Die Bedeutung des Kindes in der Erzählung
Ein Kind ist ein Symbol für traditionelles Leben in einem Familienbund und Verpflichtungen im Sinne der Familie. Dies ist der Wunsch Steins. Die Ich-Erzählerin sieht dies jedoch gegenteilig und bewertet das Kind als „ekelig“ (Z. 231) und „blöd“ (Z. 402).
Es fungiert somit als Erinnerung an das zukünftige Leben, welches Stein anstrebt. Aufgrund der Erzählhaltung und die Benutzung der Adjektive wie „blöd“, lässt darauf schließen, dass der Wunsch nach Sesshaftigkeit und Familienleben bei ihr nicht vorhanden ist. Die distanzierte Haltung nimmt sie somit nicht nur zum Kind ein, sondern auch zur Lebenskonstellation mit einem festen Partner und Kind. Das Kind gibt jedoch auch das von Stein gewünschte Verhalten der Ich-Erzählerin wieder: während sich ein Kind fest an die eigene Mutter festhält, sucht es Liebe, Schutz und Geborgenheit. Sobald es sich von seiner gewohnten Komfortzone entfernt, ist die Mutter eine Art ständiger Begleiter und ein Symbol des Zurückkehrens zu dem Ort der Geborgenheit. Dieses Verhalten wünscht sich Stein von der Ich-Erzählerin: sie soll die Person sein, die nach Liebe, Schutz und Nähe strebt und nach jedem Tiefpunkt des Lebens zum Ort der Geborgenheit zurückkehrt. Steins fehlende Reaktion über die Rückkehr des Kindes führt dazu, dass er dies toleriert und erfreut ist, dass das Kind auch nach dem Auszug aus dem Haus an dem ihm bekannten Ort zurückkehrt.
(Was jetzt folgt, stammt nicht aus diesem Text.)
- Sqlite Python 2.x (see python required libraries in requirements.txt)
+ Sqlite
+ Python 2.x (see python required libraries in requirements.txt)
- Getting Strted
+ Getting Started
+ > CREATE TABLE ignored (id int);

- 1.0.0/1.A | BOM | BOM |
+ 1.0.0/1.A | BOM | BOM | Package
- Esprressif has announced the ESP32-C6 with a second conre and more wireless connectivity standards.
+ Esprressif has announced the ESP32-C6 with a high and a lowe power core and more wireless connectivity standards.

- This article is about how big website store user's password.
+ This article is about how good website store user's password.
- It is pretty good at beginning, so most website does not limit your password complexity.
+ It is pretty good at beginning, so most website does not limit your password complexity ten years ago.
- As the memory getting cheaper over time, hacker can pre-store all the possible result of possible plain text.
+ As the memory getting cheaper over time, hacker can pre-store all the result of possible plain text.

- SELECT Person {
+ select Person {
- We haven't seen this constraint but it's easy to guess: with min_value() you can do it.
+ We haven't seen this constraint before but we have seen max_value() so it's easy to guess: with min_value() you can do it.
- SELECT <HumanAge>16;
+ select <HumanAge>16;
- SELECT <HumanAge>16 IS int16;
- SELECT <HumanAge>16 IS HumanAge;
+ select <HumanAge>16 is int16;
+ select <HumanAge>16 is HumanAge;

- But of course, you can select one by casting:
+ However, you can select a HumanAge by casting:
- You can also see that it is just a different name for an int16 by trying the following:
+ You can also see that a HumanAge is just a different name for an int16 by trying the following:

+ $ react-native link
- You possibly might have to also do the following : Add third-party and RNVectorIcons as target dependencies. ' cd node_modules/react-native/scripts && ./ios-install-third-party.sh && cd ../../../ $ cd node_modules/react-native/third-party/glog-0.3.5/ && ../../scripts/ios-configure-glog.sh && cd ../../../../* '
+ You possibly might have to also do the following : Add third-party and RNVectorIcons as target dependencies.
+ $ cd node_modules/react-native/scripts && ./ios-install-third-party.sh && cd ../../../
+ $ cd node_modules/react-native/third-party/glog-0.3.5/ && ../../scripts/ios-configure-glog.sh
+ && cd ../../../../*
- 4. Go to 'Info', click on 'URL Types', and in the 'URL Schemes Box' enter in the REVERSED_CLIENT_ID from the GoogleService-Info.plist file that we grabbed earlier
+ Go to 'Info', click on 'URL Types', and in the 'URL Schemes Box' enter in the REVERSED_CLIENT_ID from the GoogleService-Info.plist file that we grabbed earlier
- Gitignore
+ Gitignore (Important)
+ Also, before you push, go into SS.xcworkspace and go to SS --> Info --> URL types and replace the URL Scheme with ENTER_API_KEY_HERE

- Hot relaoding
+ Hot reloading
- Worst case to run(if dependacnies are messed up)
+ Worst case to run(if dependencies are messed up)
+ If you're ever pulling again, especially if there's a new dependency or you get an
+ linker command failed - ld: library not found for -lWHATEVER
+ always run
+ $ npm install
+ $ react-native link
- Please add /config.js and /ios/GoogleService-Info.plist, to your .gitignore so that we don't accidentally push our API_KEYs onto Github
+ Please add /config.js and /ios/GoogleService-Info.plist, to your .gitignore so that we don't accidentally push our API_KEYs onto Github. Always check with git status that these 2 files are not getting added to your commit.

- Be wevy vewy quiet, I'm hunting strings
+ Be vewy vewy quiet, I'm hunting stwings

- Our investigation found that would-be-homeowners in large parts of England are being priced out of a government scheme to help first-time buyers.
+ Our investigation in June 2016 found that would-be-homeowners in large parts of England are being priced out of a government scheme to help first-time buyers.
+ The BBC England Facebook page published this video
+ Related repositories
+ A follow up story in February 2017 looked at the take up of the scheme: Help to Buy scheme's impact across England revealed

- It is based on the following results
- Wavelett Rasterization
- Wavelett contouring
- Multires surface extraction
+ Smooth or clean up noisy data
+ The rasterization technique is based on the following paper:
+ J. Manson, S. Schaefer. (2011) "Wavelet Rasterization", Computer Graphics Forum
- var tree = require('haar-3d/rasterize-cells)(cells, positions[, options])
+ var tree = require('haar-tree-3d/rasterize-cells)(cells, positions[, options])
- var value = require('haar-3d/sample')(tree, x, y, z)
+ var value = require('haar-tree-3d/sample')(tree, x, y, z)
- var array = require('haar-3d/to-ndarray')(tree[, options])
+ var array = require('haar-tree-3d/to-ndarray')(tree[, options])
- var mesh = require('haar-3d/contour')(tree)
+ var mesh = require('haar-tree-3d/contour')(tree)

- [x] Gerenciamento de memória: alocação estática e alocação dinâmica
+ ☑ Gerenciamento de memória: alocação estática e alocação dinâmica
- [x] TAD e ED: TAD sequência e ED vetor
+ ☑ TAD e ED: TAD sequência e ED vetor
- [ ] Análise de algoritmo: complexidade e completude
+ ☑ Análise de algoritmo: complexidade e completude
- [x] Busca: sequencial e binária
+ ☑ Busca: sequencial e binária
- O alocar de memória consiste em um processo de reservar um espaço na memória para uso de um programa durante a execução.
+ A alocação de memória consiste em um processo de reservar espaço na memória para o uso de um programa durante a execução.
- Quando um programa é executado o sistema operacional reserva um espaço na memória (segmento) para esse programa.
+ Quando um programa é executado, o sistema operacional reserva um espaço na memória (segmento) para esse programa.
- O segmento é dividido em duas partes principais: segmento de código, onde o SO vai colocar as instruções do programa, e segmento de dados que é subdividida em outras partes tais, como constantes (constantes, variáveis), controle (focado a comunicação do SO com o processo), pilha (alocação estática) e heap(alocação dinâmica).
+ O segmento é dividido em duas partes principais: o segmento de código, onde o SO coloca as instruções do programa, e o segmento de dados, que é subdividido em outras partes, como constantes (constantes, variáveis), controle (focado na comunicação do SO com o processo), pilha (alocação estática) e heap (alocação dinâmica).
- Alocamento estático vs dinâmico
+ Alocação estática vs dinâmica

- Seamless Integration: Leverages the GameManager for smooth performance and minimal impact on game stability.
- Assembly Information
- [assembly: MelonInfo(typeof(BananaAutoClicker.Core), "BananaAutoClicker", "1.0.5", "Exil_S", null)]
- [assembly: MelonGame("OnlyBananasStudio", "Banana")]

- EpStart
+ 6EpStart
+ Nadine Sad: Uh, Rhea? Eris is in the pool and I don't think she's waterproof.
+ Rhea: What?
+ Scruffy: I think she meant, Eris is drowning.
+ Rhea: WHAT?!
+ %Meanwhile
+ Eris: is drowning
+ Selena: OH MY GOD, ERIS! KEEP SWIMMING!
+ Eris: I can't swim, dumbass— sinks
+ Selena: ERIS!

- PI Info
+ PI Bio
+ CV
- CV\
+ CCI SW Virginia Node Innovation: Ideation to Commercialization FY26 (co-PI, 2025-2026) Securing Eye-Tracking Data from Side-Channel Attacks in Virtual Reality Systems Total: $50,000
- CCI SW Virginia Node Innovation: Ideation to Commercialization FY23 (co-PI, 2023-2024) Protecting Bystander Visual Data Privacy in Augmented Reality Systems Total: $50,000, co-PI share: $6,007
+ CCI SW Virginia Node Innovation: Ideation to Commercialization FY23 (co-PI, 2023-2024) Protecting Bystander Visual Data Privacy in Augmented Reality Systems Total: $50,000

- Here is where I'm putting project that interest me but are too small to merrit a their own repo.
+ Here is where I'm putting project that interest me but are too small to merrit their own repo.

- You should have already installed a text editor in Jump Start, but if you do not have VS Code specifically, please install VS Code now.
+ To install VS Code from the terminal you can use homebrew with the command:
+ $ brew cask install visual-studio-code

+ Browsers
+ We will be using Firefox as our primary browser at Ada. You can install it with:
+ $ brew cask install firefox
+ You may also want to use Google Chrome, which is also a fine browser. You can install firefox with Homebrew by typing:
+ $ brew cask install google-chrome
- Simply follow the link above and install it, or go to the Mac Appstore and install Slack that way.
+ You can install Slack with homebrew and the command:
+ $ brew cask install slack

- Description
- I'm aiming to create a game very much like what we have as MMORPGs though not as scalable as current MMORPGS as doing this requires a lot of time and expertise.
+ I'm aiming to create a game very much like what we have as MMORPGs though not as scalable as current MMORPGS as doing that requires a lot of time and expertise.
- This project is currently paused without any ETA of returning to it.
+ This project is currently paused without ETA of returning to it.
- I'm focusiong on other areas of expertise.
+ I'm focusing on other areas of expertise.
Zusammenfassend lässt sich sagen, dass das Kind den Wunsch nach einem Familienleben und Sesshaftigkeit von Stein repräsentiert. Dazu zeigt die Haltung der Ich-Erzählerin bezüglich des Kindes, dass sie nicht bereit ist, ihre Komfortzone zu verlassen und sich zu binden. Das Verhalten des Kindes ist das von Stein gewünschte Verhalten bei der Ich-Erzählerin. Die Ich-Erzählerin soll nach Nähe und Geborgenheit streben und immer an dem Ort der Glückseligkeit zurückkehren, um das Glück der beiden zu vervollständigen.